Assignment =
Wherever a picture appears in the data below, omit it, and restate everything else word for word.
▬▬▬▬▬▬▬▬▬▬
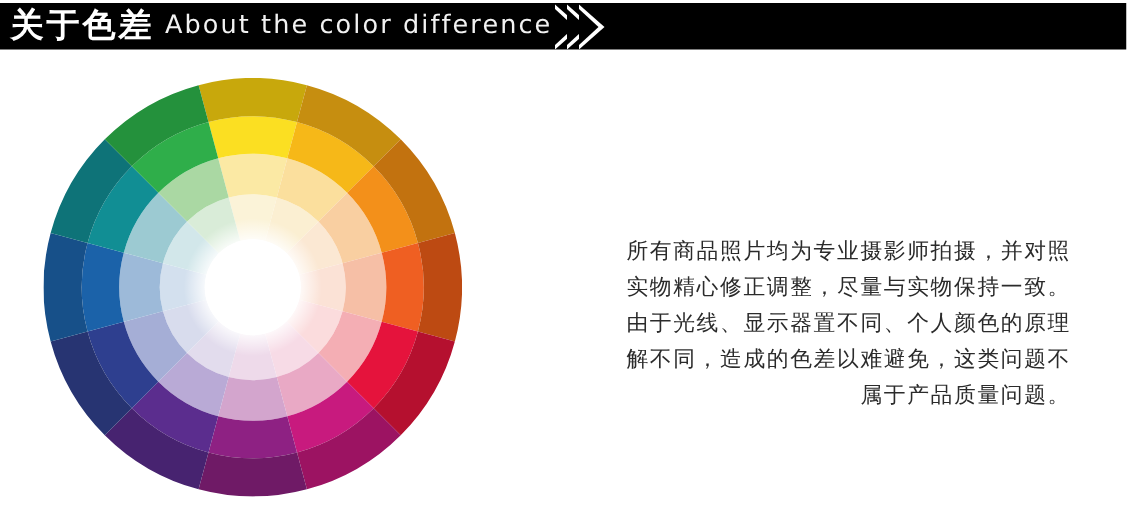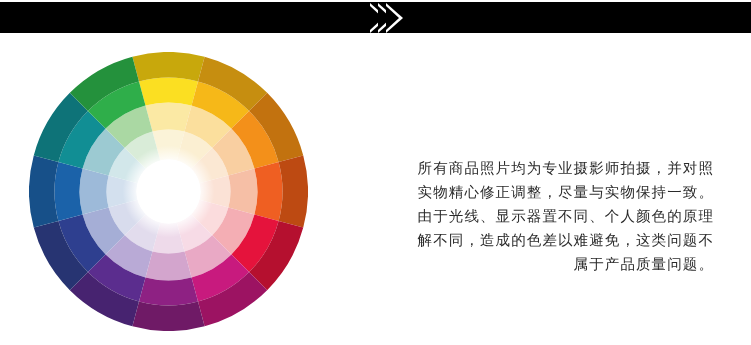--- a/index.html
+++ b/index.html
@@ -105,20 +105,22 @@
     letter-spacing: 1.1px;
     text-align: right;
     white-space: pre-line;
   }
 </style>
 </head>
 <body>
 
 <div id="header-bar">
   <div id="header-title-group">
+    <span id="header-title-cn">关于色差</span>
+    <span id="header-title-en">About the color difference</span>
   </div>
   <div id="header-chevrons" style="left: 370px;">
     <span class="chevron first"></span>
     <span class="chevron"></span>
     <span class="chevron"></span>
   </div>
 </div>
 
 <div id="color-wheel">
   <svg id="wheel-svg" width="279" height="279" viewBox="0 0 279 279">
▬▬▬▬▬▬▬▬▬▬
Result for this task =
--- a/index.html
+++ b/index.html
@@ -105,20 +105,22 @@
     letter-spacing: 1.1px;
     text-align: right;
     white-space: pre-line;
   }
 </style>
 </head>
 <body>
 
 <div id="header-bar">
   <div id="header-title-group">
+    <span id="header-title-cn">关于色差</span>
+    <span id="header-title-en">About the color difference</span>
   </div>
   <div id="header-chevrons" style="left: 370px;">
     <span class="chevron first"></span>
     <span class="chevron"></span>
     <span class="chevron"></span>
   </div>
 </div>
 
 <div id="color-wheel">
   <svg id="wheel-svg" width="279" height="279" viewBox="0 0 279 279">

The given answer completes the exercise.